William Leahy, director of the New York State Office of Indigent Legal Services, who practiced for 10 years as a trial and appellate public defender for the Massachusetts Defenders Committee before he was chosen as the first Deputy Chief Counsel for the Public Defender Division of the Massachusetts Committee for Public Counsel Services (CPCS) in 1984. He was chosen as the second Chief Counsel of CPCS in 1991. In February, 2011, Leahy began his tenure as Director of the New York State Office of Indigent Legal Services, where he has undertaken the responsibility of improving the quality of representation for poor people in the criminal and family courts throughout the state.

Anthony Lewis, journalist and author of “Gideon's Trumpet,” who is a two-time Pulitzer Prize winner. Lewis currently writes for the New York Times and the New York Review of Books, among other publications. He won his first Pulitzer Prize in 1955 for national reporting when he worked for the Washington Daily News, for a series of articles on the dismissal of a Navy employee as a security risk, and led to the employee’s reinstatement. He has published several books and articles about race relations in America, as well as on other legal issues. He has taught at Harvard Law School, Columbia University and other institutions.

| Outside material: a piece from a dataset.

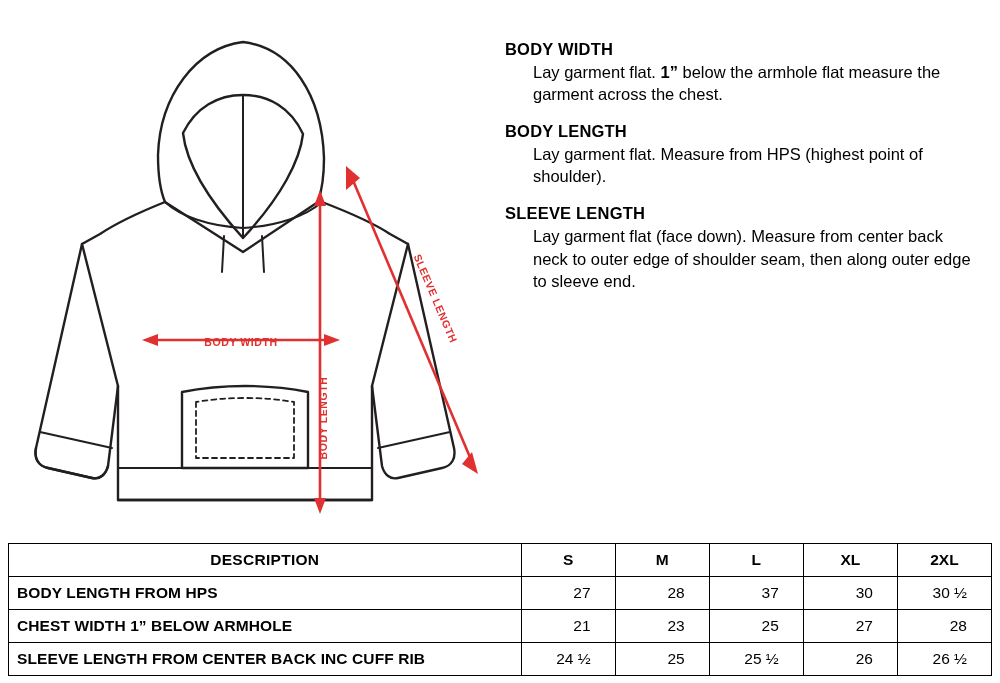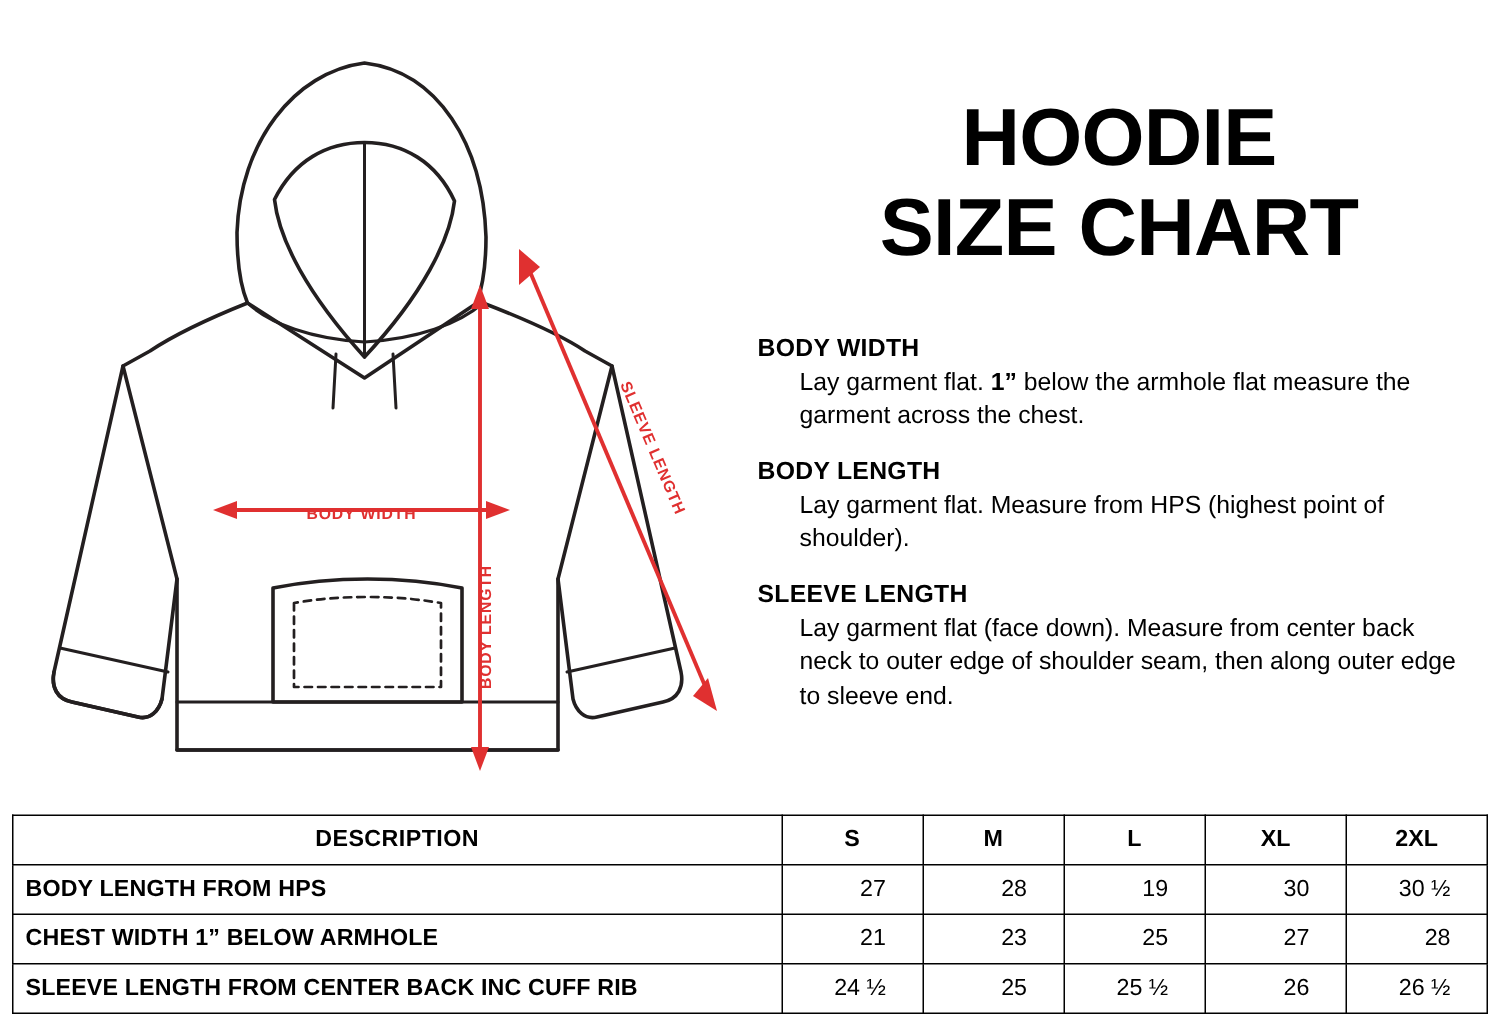"HOODIE" div { html: <div> <span>HOODIE</span> <span>SIZE CHART</span> </div> -> none }
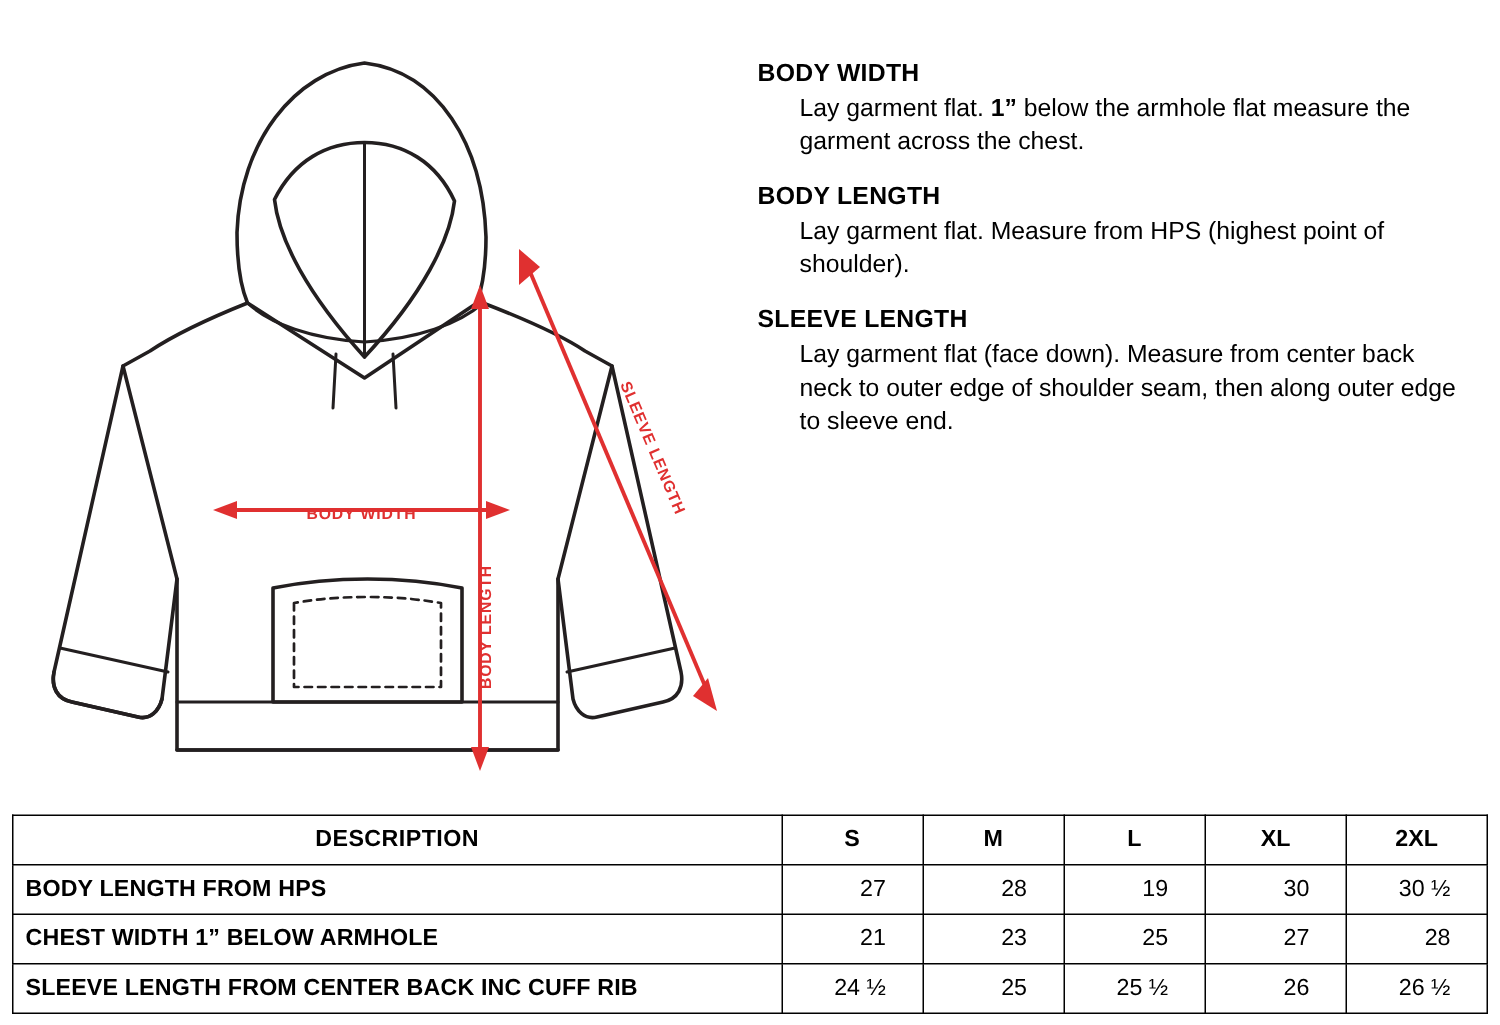"19" td.val { text: 19 -> 37 }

The issue is by no means settled. In his recent New York Times editorial “The Right to Counsel: Badly Battered at 50,” Lincoln Caplan contends that “After 50 years, the promise of Gideon v. Wainwright is mocked more of than fulfilled,” at times because of the lack of funding for public defender offices, in other cases due to incompetent counsel. He concludes, “There is no shortage of lawyers to do this work. What stands in the way is an undemocratic, deep-seated lack of political will.”

As the United States continues to struggle after 50 years with the challenges of Gideon, this panel will discuss the implications and implementation of this landmark decision. “Gideon at 50: the Future of the Right to Counsel” is cosponsored by the International Center for Ethics, Justice and Public Life and the Brandeis University Legal Studies Program.